26 Aug 2008

The Industry

I'm not referring to the porn industry, nor prostitution, nor any of the other lucrative offshoots that capitalise upon commodifying the female form. No, today my consciousness has been invaded by that much more respectable of phenomenons that profits from treating anyone with a vagina like a moron - the wedding industry. I knew it was coming; the invite. Not to the wedding itself - I haven't even begun to process quite how I'm going to watch a smart, beautiful girlfriend of mine buy in to every woman-hating cliche as she proceeds with a traditional church wedding ceremony - engagement ring to purchase her, father to hand her over as property, husband's surname name to mark her as just that, and the big white dress to pretend that her claim to possess an intact hymen is a) not untrue and b) the business of her friends and family. What I have begun to dread is being roped into the pre-wedding traditional gender-role filling, i.e. 'the hen party'. We all know weddings have become an industry, with cakes, flowers, dresses, venues, present lists and the like each occupying huge niches in the market for any smart business owner who wants a ready supply of money-haemorraghing lemmings who'll just keep queueing up to throw themselves and their wallets off the nuptial cliff.

But the pre-wedding rituals? I thought anyone dreading a hen or a stag ‘do’ could console themselves with the notion that the most they'd have to put up with was a drunken night out, a toe-curlingly embarrassing encounter with a stripper, and antics involving traffic cones and park railings on the stagger home. But holy goddess, you're not just allowed a NIGHT any more - it's got to be a WEEKEND. And lo and behold, I open my inbox to find that - via Facebook, clearly to spare expense because by christ this is going to hurt the ol' Visa - my opinion is being canvassed on a Hen Weekend for Nameless Friend Lost To Matrimony costing £190 a head. My initial response is, predictably, expletive-ridden, and it takes all my sense of friendly solidarity not to send back a rant of epic proportions on the wasteful, obnoxious and indulgent nature of the whole Hen and Stag Weekend trend. However, the friend who, as Maid of Honour, has the dubious honour of organising this homage to gendered ridiculousness, is a valued and loved bosom pal who I don't want to hurt. Furthermore, she’s the type of female who, when met with any kind of feminist objection to an activity, will smile gently and ask me if I'm 'being all intense again'. Fear not, I've burnt her ears to a crisp over the years making my feelings known on the vast sexism and misogyny contained within popular cultures, but I've always known deep down that she doesn't really see What The Problem Is, and thinks that fixating on such issues makes one a bit of a dubious, unbalanced character (which I'm always cheerful to admit I am). So, to respond to my invite with a searing missive of vitriol would not just be mean and dismissive of the Maid of Honour’s hard work, it would also further serve to tie me to my stereotype.

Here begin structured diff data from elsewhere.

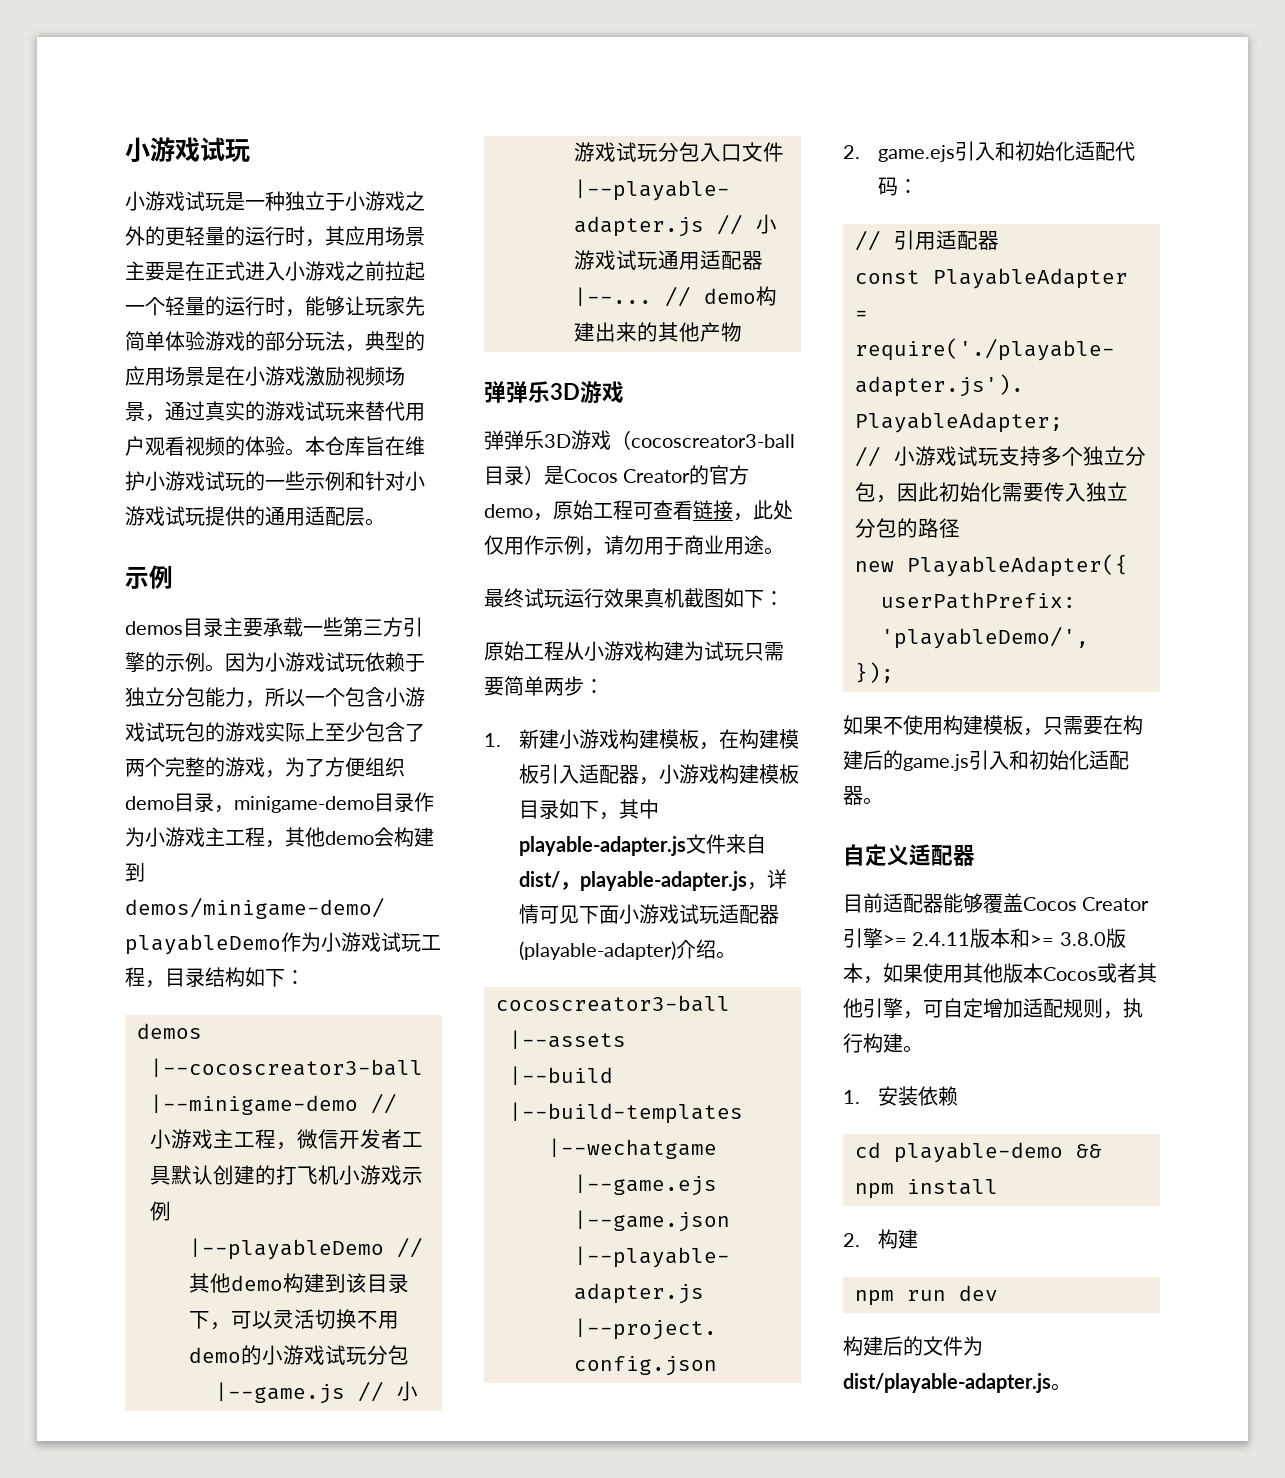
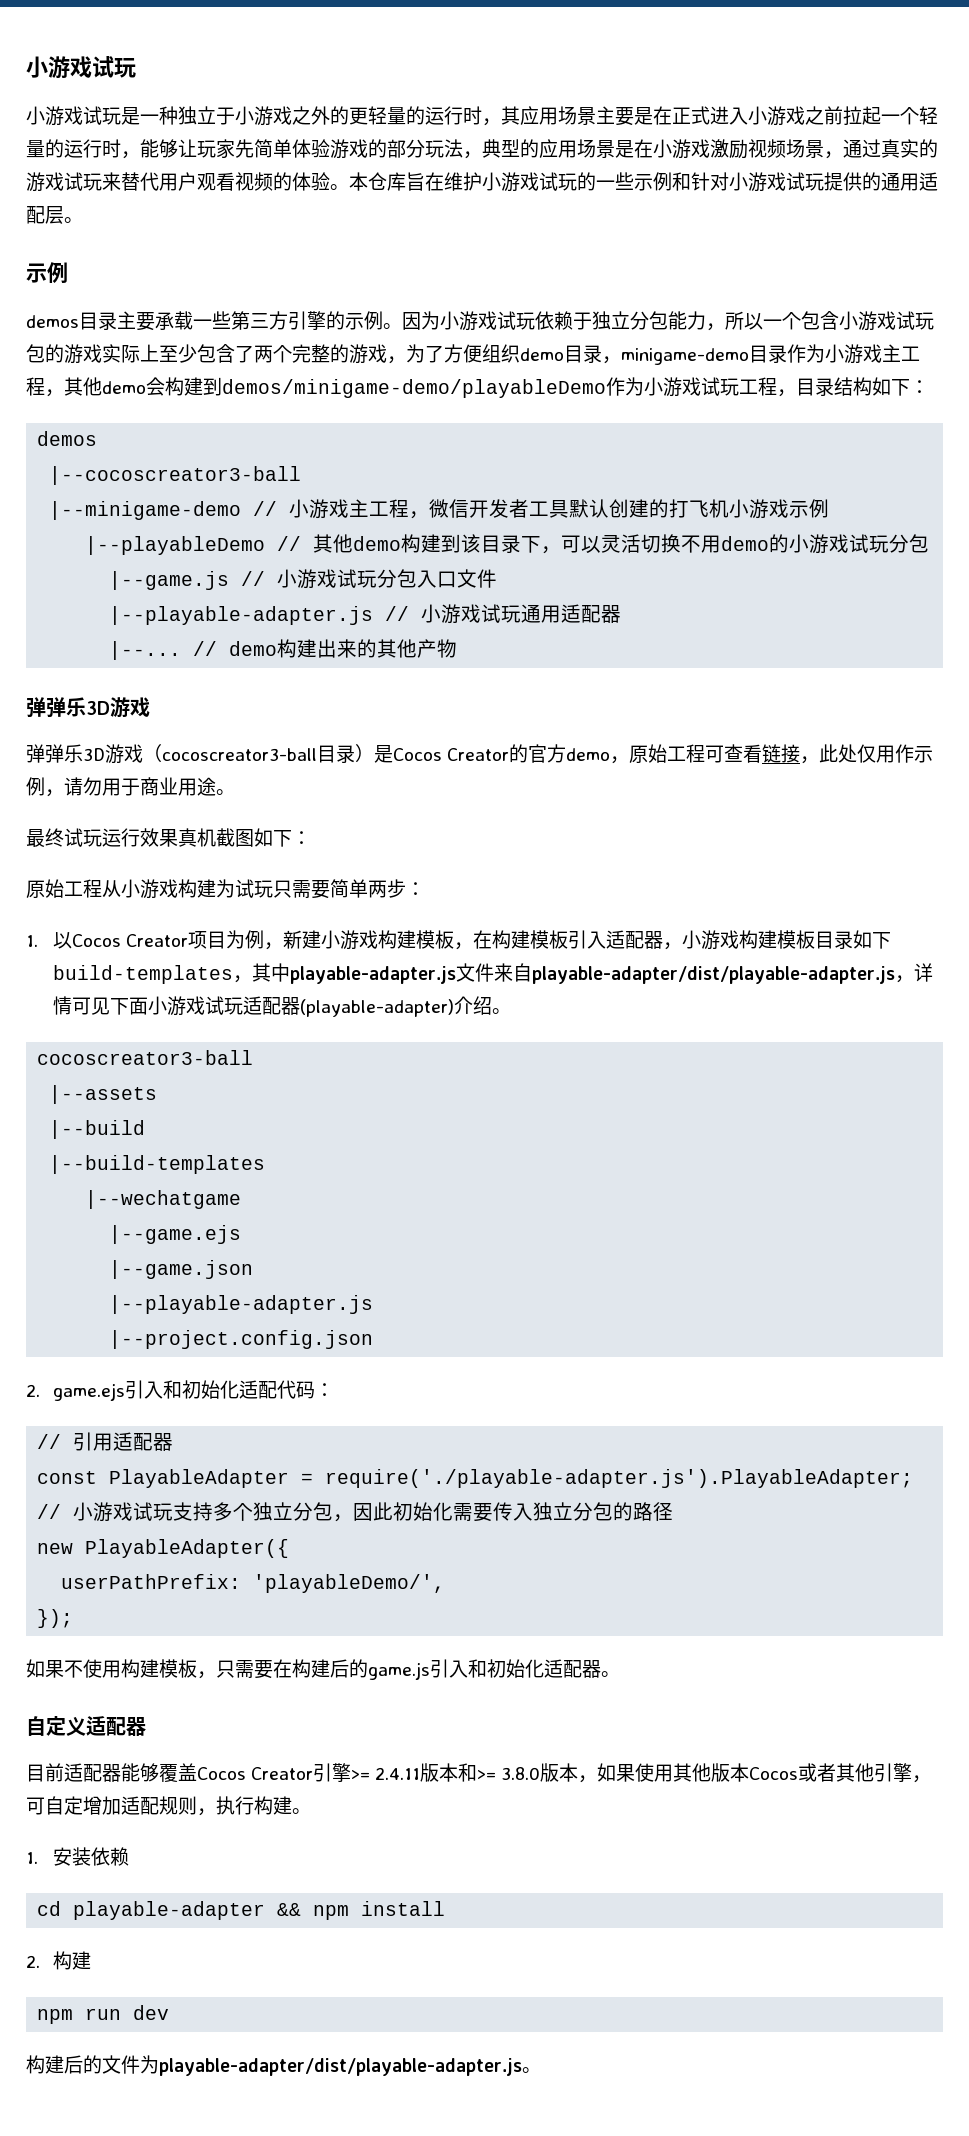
- 1.新建小游戏构建模板，在构建模板引入适配器，小游戏构建模板目录如下，其中playable-adapter.js文件来自dist/，playable-adapter.js，详情可见下面小游戏试玩适配器(playable-adapter)介绍。
+ 1.以Cocos Creator项目为例，新建小游戏构建模板，在构建模板引入适配器，小游戏构建模板目录如下build-templates，其中playable-adapter.js文件来自playable-adapter/dist/playable-adapter.js，详情可见下面小游戏试玩适配器(playable-adapter)介绍。
- cd playable-demo && npm install
+ cd playable-adapter && npm install
- 构建后的文件为dist/playable-adapter.js。
+ 构建后的文件为playable-adapter/dist/playable-adapter.js。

However, aside from my objections to the way hen and stag parties seem to deliberately divide and antagonise the sexes against each other, and portray marriage as an inevitable, but unenviable, chore, what pisses me off the most is by far the expense. If I had nearly 200 quid to spare, the list of what I'd spend it on would be long, but nowhere on that list would you find one drunken, petrol- and money- guzzling weekend celebrating a marriage I barely approve of and don't really care about in the most tiresome and predictable ways possible. No, I don't live on the breadline, but money is tight for me as it is for a great swathe of the population at the moment, and I value every hard earned penny. To even suggest that I consider dedicating such a chunk of my wages on 48 hours of mediocrity feels like such a presumption, and quite a bloody insult too. As if I have nothing better to spend it on? As if one person's egotistical desire to have everyone pay attention to her for one day somehow equates me parting with cash to prop up an industry that I want to subscribe to about as much as I want to make regular donations to Ron L Hubbard?

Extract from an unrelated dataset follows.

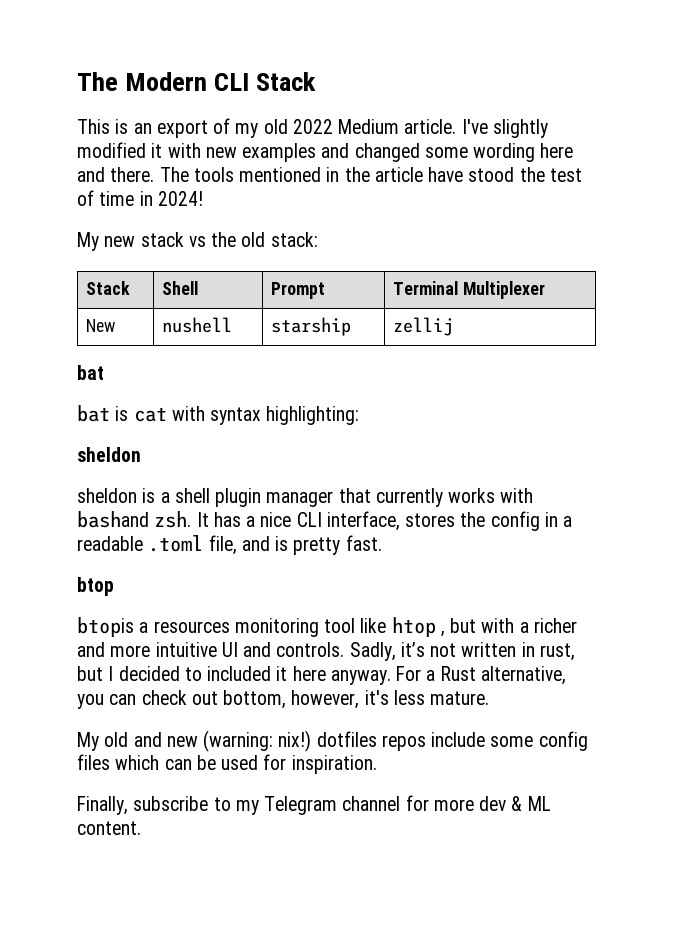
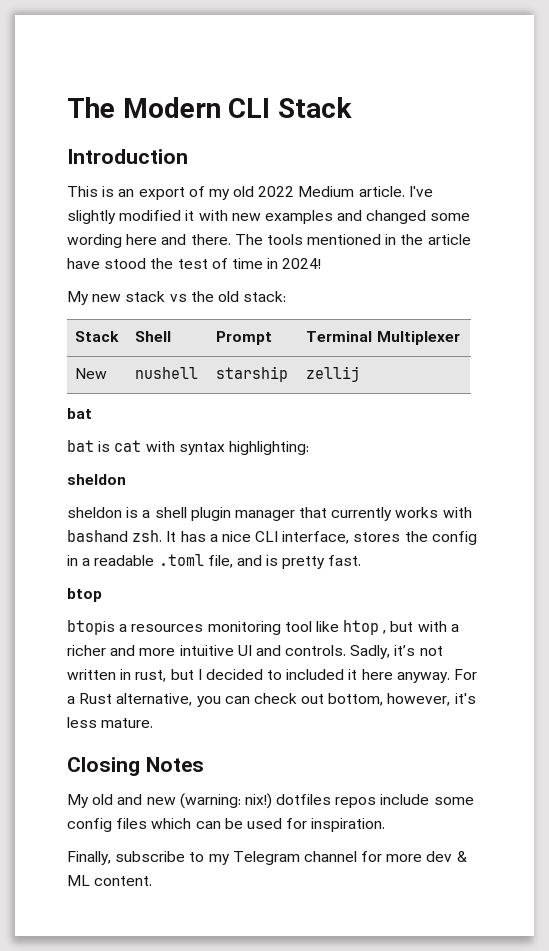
+ Introduction
+ Closing Notes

Perhaps what underlies this is that I don't understand or sympathise with my friend's decision to get married - I think she is far too young, the couple don't know each other well enough, and like a tragically high number of women, she still believes in fairytales just a little too depressingly much. And yes, I am dismayed at how happily she buys into every traditional woman-hating aspect of the wedding ceremony. Gah, show me a 'tradition' and I'll show you an act of hatred dressed up as a respectable ritual by nothing more than constant mindless unquestioning repetition by enough people, and the passage of time. From Ms X, she'll become Mrs Y. And I'll remain Ms Y O Y O Y are even my academically clever friends such morons when it comes to buying in to a system that treats women like possessions?